In this case, the prediction block generated by performing a weighted sum operation (or averaging operation) on an L0 prediction block and an L1 prediction block generated based on the first inter-prediction mode may be set as a first prediction block, an L0 prediction block generated based on the second inter-prediction mode may be set as a second prediction block, and then the final prediction block for the current block may be generated through equation 2. Alternatively, the prediction block generated by performing a weighted sum operation (or averaging operation) on two L0 prediction blocks may be set as the first prediction block, one L1 prediction block may be set as the second prediction block, and then the final prediction block for the current block may be generated through equation 2.
Even when each of the first inter-prediction mode and the second inter-prediction mode is applied to bidirectional prediction, the final prediction block for the current block can be generated in the same manner as above. For example, if the first inter-prediction mode is the motion information merge mode and motion information derived based on the motion information merge list has bidirectional motion information, an L0 prediction block and an L1 prediction block can be generated using the motion information. If the second inter-prediction mode is the template-based motion estimation method, and the template-based motion estimation method is applied to each of the L0 direction and the L1 direction, an L0 prediction block and an L1 prediction block can be generated. In this case, for the current block, four prediction blocks (i.e., two L0 prediction blocks and two L1 prediction blocks) may be generated.

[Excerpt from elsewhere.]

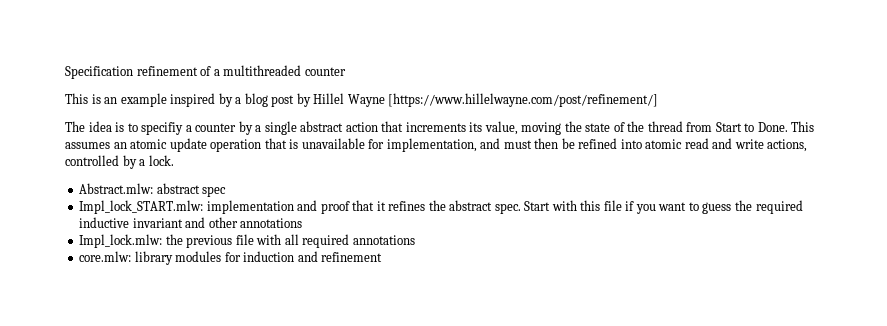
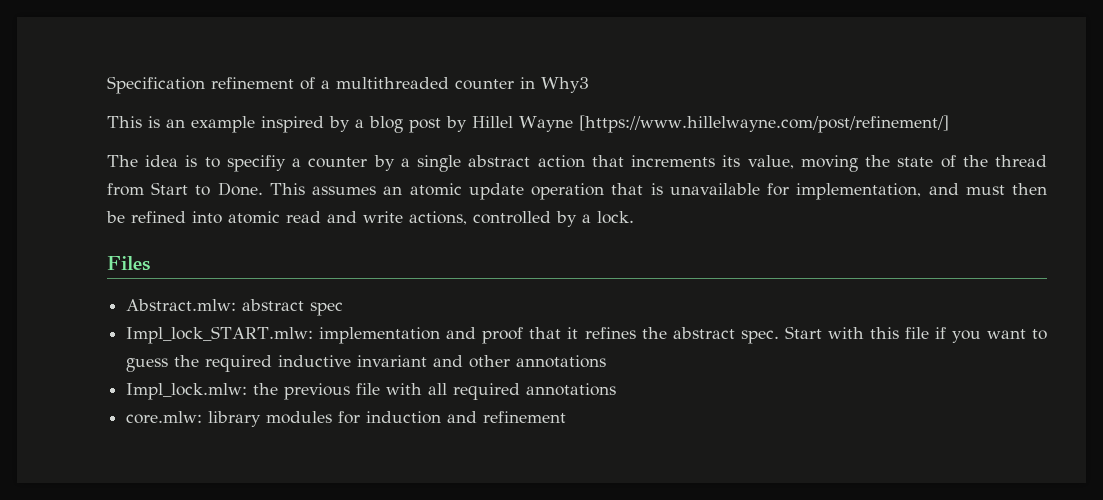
- Specification refinement of a multithreaded counter
+ Specification refinement of a multithreaded counter in Why3
+ Files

In this case, the prediction block generated by performing a weighted sum operation (or averaging operation) on an L0 prediction block and an L1 prediction block generated based on the first inter-prediction mode may be set as a first prediction block, and the prediction block generated by performing a weighted sum operation (or averaging operation) on an L0 prediction block and an L1 prediction block generated based on the second inter-prediction mode may be set as a second prediction block. Alternatively, the prediction block generated by performing a weighted sum operation (or averaging operation) on an L0 prediction block generated based on the first inter-prediction mode and an L0 prediction block generated based on the second inter-prediction mode may be set as the first prediction block, and the prediction block generated by performing a weighted sum operation (or averaging operation) on an L1 prediction block generated based on the first inter-prediction mode and an L1 prediction block generated based on the second inter-prediction mode may be set as the second prediction block.
Alternatively, a combined prediction method may be performed using three or more inter-prediction modes. In this case, three or more prediction blocks can be generated for the current block, and the final prediction block for the current block can be generated by performing a weighted sum operation on three prediction blocks. At this time, each of the three prediction blocks may be generated based on the decoder-side motion estimation mode or the motion information signaling mode.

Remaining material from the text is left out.